Required work
All of the entries must be reproduced exactly, with no images carried over.

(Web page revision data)
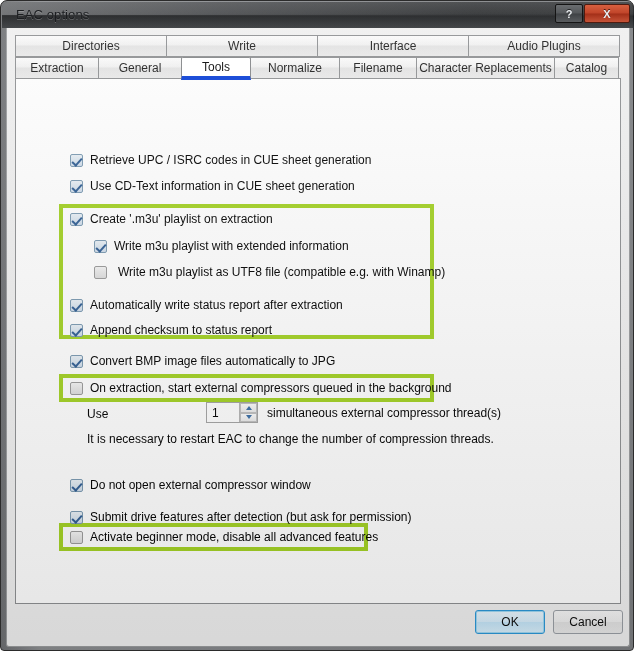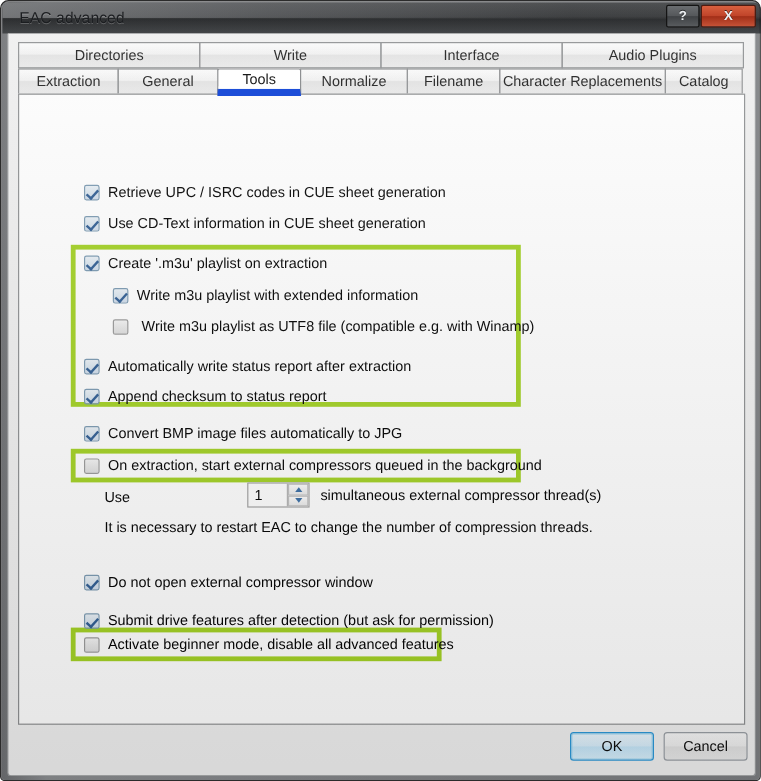--- a/index.html
+++ b/index.html
@@ -132,21 +132,21 @@
     color: #1a1a1a;
     border: 1px solid #8e9092;
     background: linear-gradient(to bottom, #fbfbfb 0%, #f1f1f1 45%, #e3e3e3 50%, #eaeaea 100%);
     margin-right: -1px;
     cursor: default;
     white-space: nowrap;
     overflow: hidden;
   }
   .tab.active {
     background: #ffffff;
-    border-bottom: 6px solid #1d4ed8;
+    border-bottom: 4px solid #1d4ed8;
     font-weight: normal;
     position: relative;
     z-index: 5;
     height: 23px;
     border-top-left-radius: 2px;
     border-top-right-radius: 2px;
   }
 
   
   #panel {
@@ -293,21 +293,21 @@
   #cancel-button {
     right: 8px;
   }
 </style>
 </head>
 <body>
 
 <div id="window">
 
   <div id="titlebar">
-    <div id="title-text">EAC advanced</div>
+    <div id="title-text">EAC options</div>
     <div id="titlebar-buttons">
       <div class="tb-btn tb-help">?</div>
       <div class="tb-btn tb-close">X</div>
     </div>
   </div>
 
   <div id="client">
 
     <div id="tabs-area">
       <div class="tab-row row1">

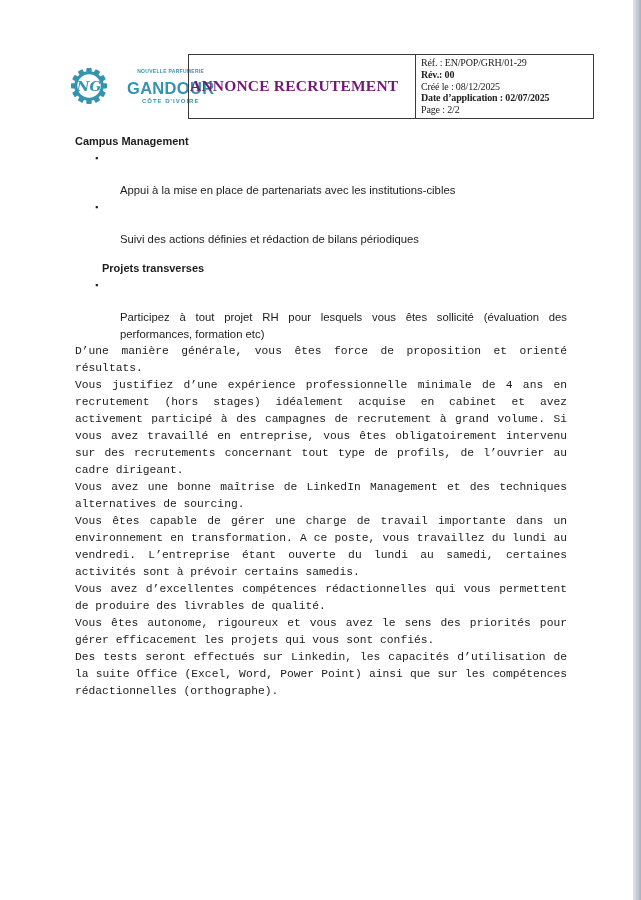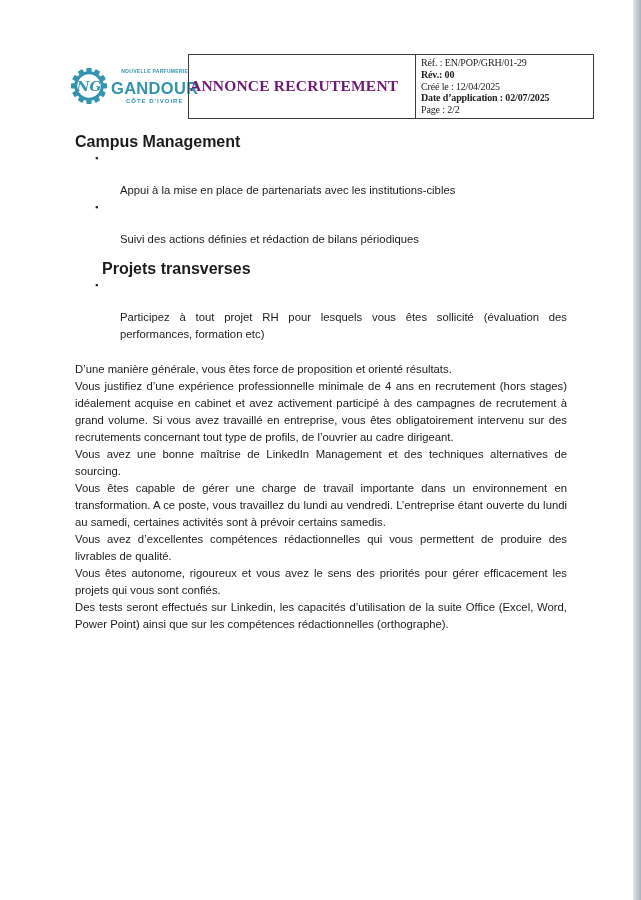--- a/index.html
+++ b/index.html
@@ -24,21 +24,21 @@
   }
 
   
   .doc-header {
     position: absolute; top: 54px; left: 70px;
     display: flex; align-items: center;
   }
   .logo {
     width: 118px; height: 63px;
     display: flex; align-items: center; justify-content: flex-start;
-    gap: 3px;
+    gap: 19px;
   }
   .gear-wrap { width: 38px; height: 40px; flex-shrink: 0; }
   .logo-text { display: flex; flex-direction: column; align-items: center; line-height: 1; }
   .logo-top {
     font-size: 5px; font-weight: bold; letter-spacing: 0.3px;
     color: #3494b0; white-space: nowrap;
   }
   .logo-name {
     font-size: 16.5px; font-weight: bold; letter-spacing: 0.3px;
     color: #3494b0; white-space: nowrap; margin-top: 6px;
@@ -68,27 +68,27 @@
   }
   .meta-cell div { white-space: nowrap; }
   .meta-bold { font-weight: bold; }
 
   
   .doc-body {
     position: absolute; top: 133px; left: 75px;
     width: 492px;
     font-size: 11.3px; line-height: 17px;
   }
-  .sec-heading { margin: 0; font-size: 16px; font-weight: bold; }
+  .sec-heading { margin: 0; font-size: 11px; font-weight: bold; }
   .sec-heading.spaced { margin-top: 12px; padding-left: 27px; }
   ul.bullets { margin: 0; padding: 0; list-style: none; }
   ul.bullets li { display: flex; padding-left: 20px; }
   .bullet-marker { width: 25px; flex-shrink: 0; font-size: 9px; line-height: 17px; }
   .bullet-text { flex: 1; text-align: justify; margin-top: 32px; }
-  .paragraphs { margin-top: 18px; }
+  .paragraphs { margin-top: 0; font-family: Liberation Mono, monospace; }
   .paragraphs p { margin: 0; text-align: justify; }
 </style>
 </head>
 <body>
 
 <div class="page">
 
   <header class="doc-header">
     <div class="logo">
       <span class="gear-wrap">
@@ -121,21 +121,21 @@
       </span>
     </div>
 
     <table class="header-table">
       <tbody>
           <tr>
         <td class="title-cell">ANNONCE RECRUTEMENT</td>
         <td class="meta-cell">
           <div>Réf. : EN/POP/GRH/01-29</div>
           <div class="meta-bold">Rév.: 00</div>
-          <div>Créé le : 12/04/2025</div>
+          <div>Créé le : 08/12/2025</div>
           <div class="meta-bold">Date d’application : 02/07/2025</div>
           <div>Page : 2/2</div>
         </td>
       </tr>
     </tbody>
       </table>
   </header>
 
   <main class="doc-body">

Answer area
--- a/index.html
+++ b/index.html
@@ -132,21 +132,21 @@
     color: #1a1a1a;
     border: 1px solid #8e9092;
     background: linear-gradient(to bottom, #fbfbfb 0%, #f1f1f1 45%, #e3e3e3 50%, #eaeaea 100%);
     margin-right: -1px;
     cursor: default;
     white-space: nowrap;
     overflow: hidden;
   }
   .tab.active {
     background: #ffffff;
-    border-bottom: 6px solid #1d4ed8;
+    border-bottom: 4px solid #1d4ed8;
     font-weight: normal;
     position: relative;
     z-index: 5;
     height: 23px;
     border-top-left-radius: 2px;
     border-top-right-radius: 2px;
   }
 
   
   #panel {
@@ -293,21 +293,21 @@
   #cancel-button {
     right: 8px;
   }
 </style>
 </head>
 <body>
 
 <div id="window">
 
   <div id="titlebar">
-    <div id="title-text">EAC advanced</div>
+    <div id="title-text">EAC options</div>
     <div id="titlebar-buttons">
       <div class="tb-btn tb-help">?</div>
       <div class="tb-btn tb-close">X</div>
     </div>
   </div>
 
   <div id="client">
 
     <div id="tabs-area">
       <div class="tab-row row1">

--- a/index.html
+++ b/index.html
@@ -24,21 +24,21 @@
   }
 
   
   .doc-header {
     position: absolute; top: 54px; left: 70px;
     display: flex; align-items: center;
   }
   .logo {
     width: 118px; height: 63px;
     display: flex; align-items: center; justify-content: flex-start;
-    gap: 3px;
+    gap: 19px;
   }
   .gear-wrap { width: 38px; height: 40px; flex-shrink: 0; }
   .logo-text { display: flex; flex-direction: column; align-items: center; line-height: 1; }
   .logo-top {
     font-size: 5px; font-weight: bold; letter-spacing: 0.3px;
     color: #3494b0; white-space: nowrap;
   }
   .logo-name {
     font-size: 16.5px; font-weight: bold; letter-spacing: 0.3px;
     color: #3494b0; white-space: nowrap; margin-top: 6px;
@@ -68,27 +68,27 @@
   }
   .meta-cell div { white-space: nowrap; }
   .meta-bold { font-weight: bold; }
 
   
   .doc-body {
     position: absolute; top: 133px; left: 75px;
     width: 492px;
     font-size: 11.3px; line-height: 17px;
   }
-  .sec-heading { margin: 0; font-size: 16px; font-weight: bold; }
+  .sec-heading { margin: 0; font-size: 11px; font-weight: bold; }
   .sec-heading.spaced { margin-top: 12px; padding-left: 27px; }
   ul.bullets { margin: 0; padding: 0; list-style: none; }
   ul.bullets li { display: flex; padding-left: 20px; }
   .bullet-marker { width: 25px; flex-shrink: 0; font-size: 9px; line-height: 17px; }
   .bullet-text { flex: 1; text-align: justify; margin-top: 32px; }
-  .paragraphs { margin-top: 18px; }
+  .paragraphs { margin-top: 0; font-family: Liberation Mono, monospace; }
   .paragraphs p { margin: 0; text-align: justify; }
 </style>
 </head>
 <body>
 
 <div class="page">
 
   <header class="doc-header">
     <div class="logo">
       <span class="gear-wrap">
@@ -121,21 +121,21 @@
       </span>
     </div>
 
     <table class="header-table">
       <tbody>
           <tr>
         <td class="title-cell">ANNONCE RECRUTEMENT</td>
         <td class="meta-cell">
           <div>Réf. : EN/POP/GRH/01-29</div>
           <div class="meta-bold">Rév.: 00</div>
-          <div>Créé le : 12/04/2025</div>
+          <div>Créé le : 08/12/2025</div>
           <div class="meta-bold">Date d’application : 02/07/2025</div>
           <div>Page : 2/2</div>
         </td>
       </tr>
     </tbody>
       </table>
   </header>
 
   <main class="doc-body">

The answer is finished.